V’è da stupirsi dell’insuccesso? Probabilmente no.
Va in primo luogo ricordato come la proclamazione fosse priva, ab initio, della firma della Cisl, il secondo sindacato italiano, che pur condividendo alcune ragioni della protesta ne ha contestato il metodo: il conflitto collettivo, infatti, dovrebbe costituire la soluzione estrema, dopo l’esito insoddisfacente del dialogo. Ora, si può naturalmente progettare uno sciopero “generale” senza l’unanime consenso sindacale, ma la mancata partecipazione di una grande confederazione rende prevedibile, da subito, un impatto depotenziato.

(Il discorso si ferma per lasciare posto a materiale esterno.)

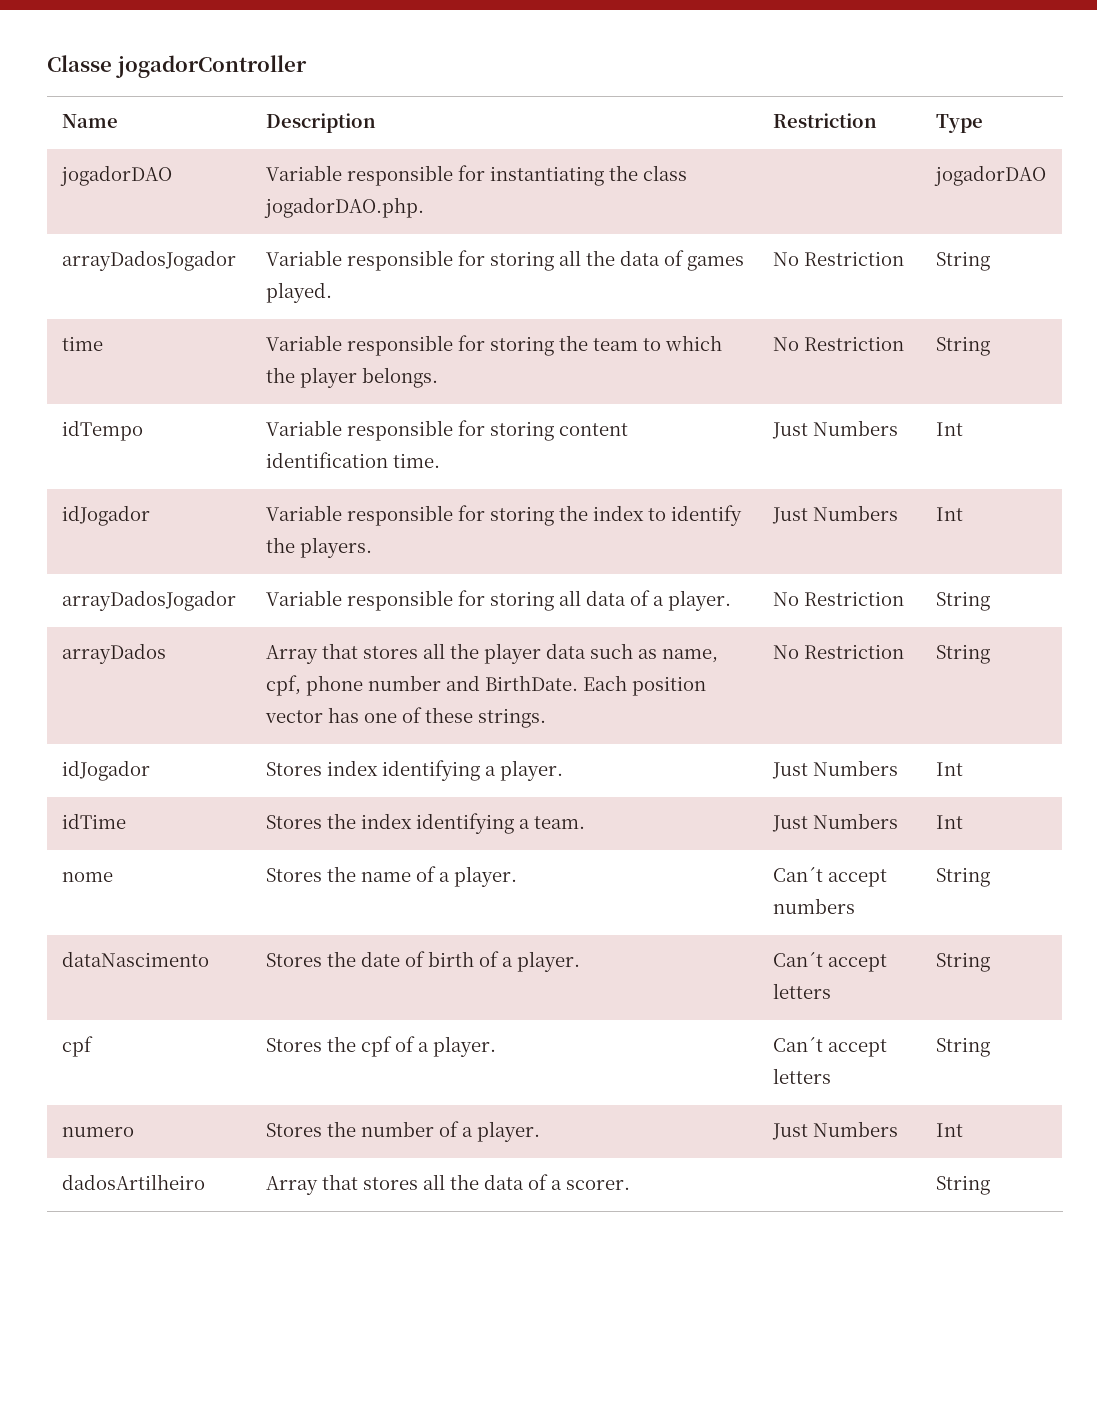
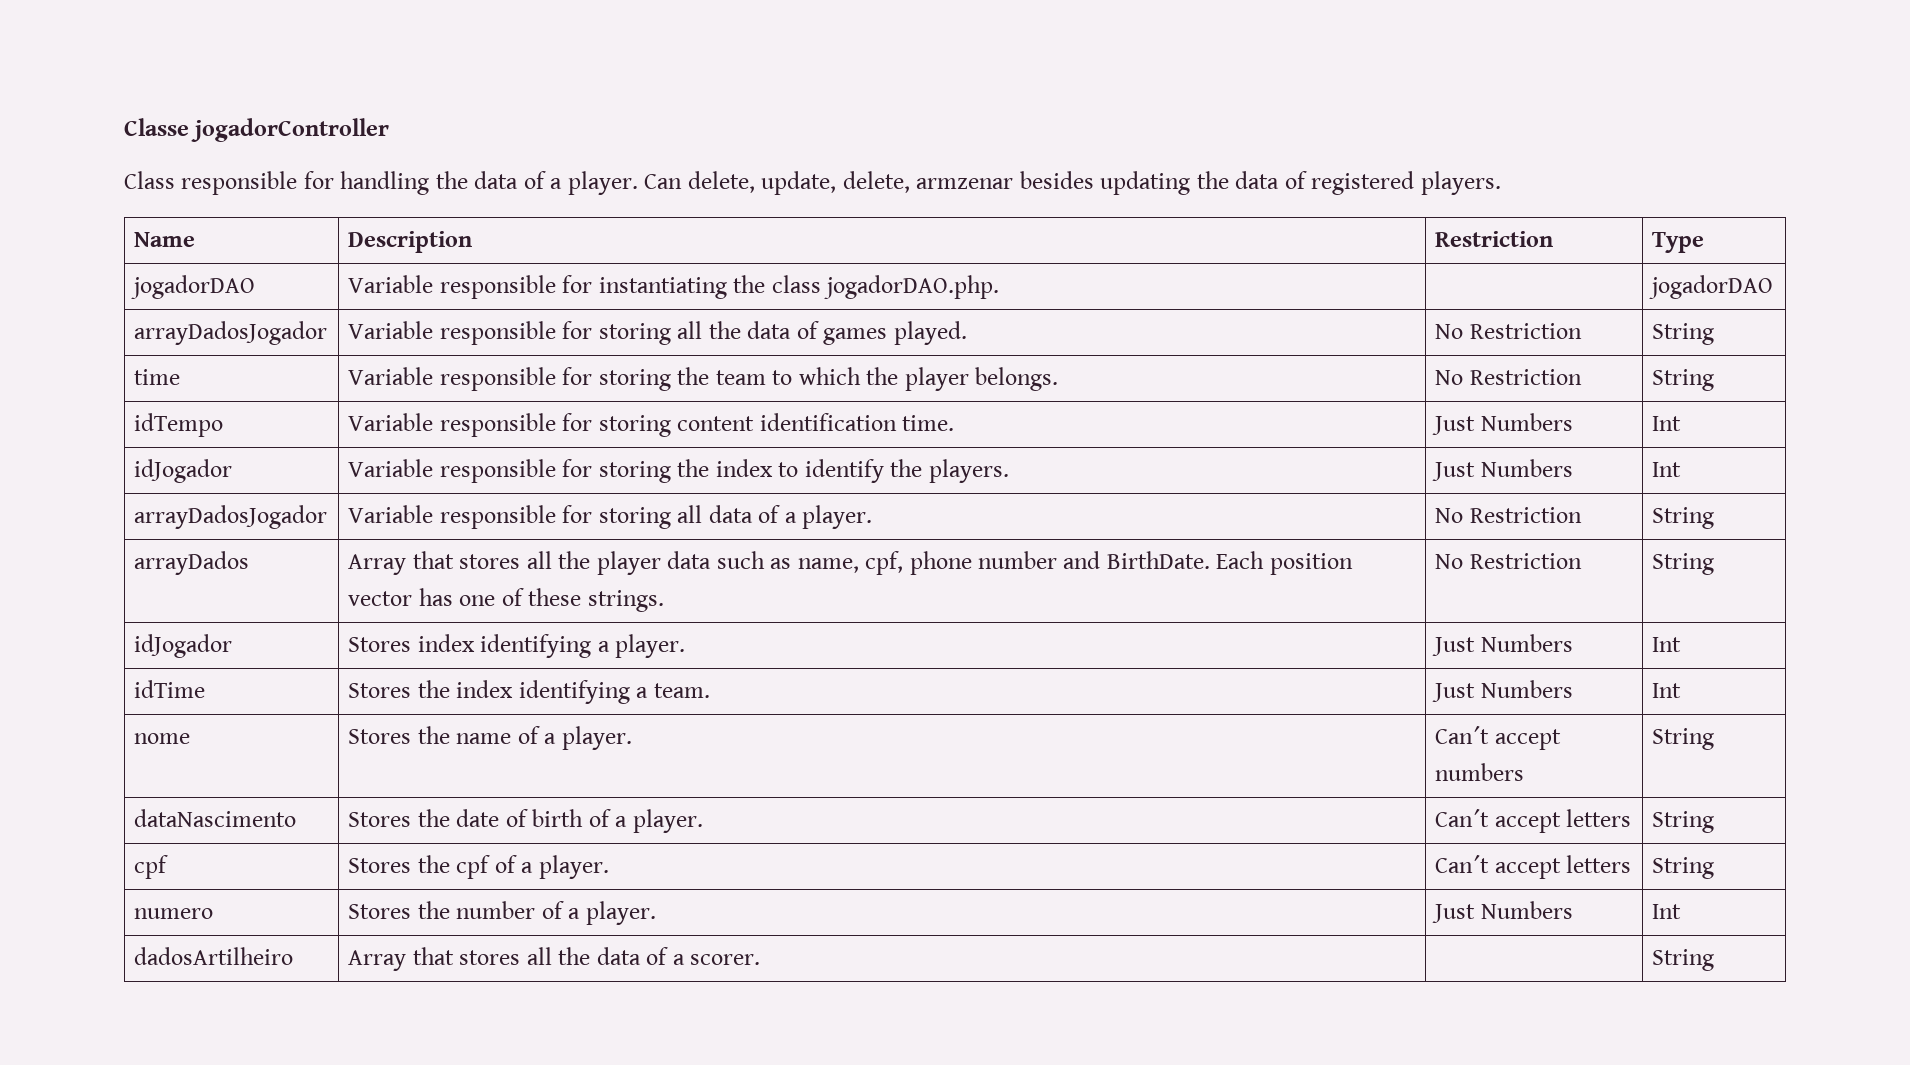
+ Class responsible for handling the data of a player. Can delete, update, delete, armzenar besides updating the data of registered players.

In secondo luogo, l’atto di proclamazione ha costretto all’intervento la Commissione di garanzia per lo sciopero nei servizi pubblici essenziali. Il Garante, nella fattispecie, non ha fatto altro che applicare orientamenti consolidati, sancendo in sintesi: a) che non si tratta di sciopero generale allorché, come nel caso in discussione, l’indizione non chiami a raccolta tutte le categorie (anzi, essendone escluse molte e rilevanti); b) che quello del 17 novembre era da qualificarsi piuttosto come sciopero intercategoriale; c) con la conseguente, obbligatoria applicazione di un duplice limite: il distanziamento di almeno 10 giorni rispetto a scioperi precedenti o successivi, previamente proclamati, e l’osservanza del limite di durata massima previsto, sulla base delle regole applicabili ai vari settori, in occasione della prima astensione.

Cgil e Uil hanno finto stupore, accusando la Commissione di essere compiacente nei confronti del governo. Si tratta di una accusa grave, anche perché i sindacati sanno bene come la presa di posizione del Garante corrisponda a delibere adottate in tempi risalenti (ad esempio, del. 131/01 del 15 novembre 2001 e del. 09/619 del 14 dicembre 2009) e costantemente applicate.
A quel punto, i sindacati si son trovati costretti a revocare lo sciopero nel trasporto aereo, rifiutando però di rimodularlo, secondo le indicazioni della Commissione, con riguardo ad altri settori (come il trasporto locale).

Dinanzi a tale manifestazione di volontà, l’atto di precettazione da parte del Ministro dei trasporti risulta giustificato, configurandosi, ai sensi dell’art. 8, l. n. 146/1990, “il fondato pericolo di un pregiudizio grave e imminente ai diritti della persona costituzionalmente tutelati”, tra cui la libera circolazione delle persone.
Salvi gli esiti del preannunciato ricorso al Tar contro la precettazione, Cgil e Uil, al fine di non esporre i lavoratori scioperanti al rischio di subire sanzioni amministrative, hanno dovuto arrendersi a rivedere pure le modalità orarie dello sciopero.

Ma il pasticcio giuridico forse non è sufficiente a spiegare la scarsa adesione della base dei lavoratori. Più in generale, negli anni, occorre notare che il ricorso all’astensione sia costantemente decrescente (e sia soprattutto concentrato nel settore del trasporto pubblico). Tra le varie e possibili ragioni, l’impressione è che si percepisca la scarsa efficacia dello strumento in relazione agli obiettivi auspicati di progresso sociale.

E l’inefficacia si accresce quanto più i motivi dello sciopero sono generici. Lo sciopero del 17 novembre, a tal proposito, era finalizzato a contestare le politiche governative su quasi ogni materia di interesse pubblico: lavoro, pensioni, sanità, fisco, immigrazione, ecc. Un oggetto tanto vasto non può che lasciare perplessi, perché l’“agitazione”, almeno sul piano del risultato comunicativo, si riduce a una manifestazione di ostilità politica verso la maggioranza di turno, mettendo in ombra le rivendicazioni più propriamente professionali ed economiche delle categorie interessate.

V’è da chiedersi, alla luce di ciò, se l’attacco al diritto di sciopero, al di là delle intenzioni, di fatto non provenga proprio da coloro che dovrebbero avere interesse a custodirlo.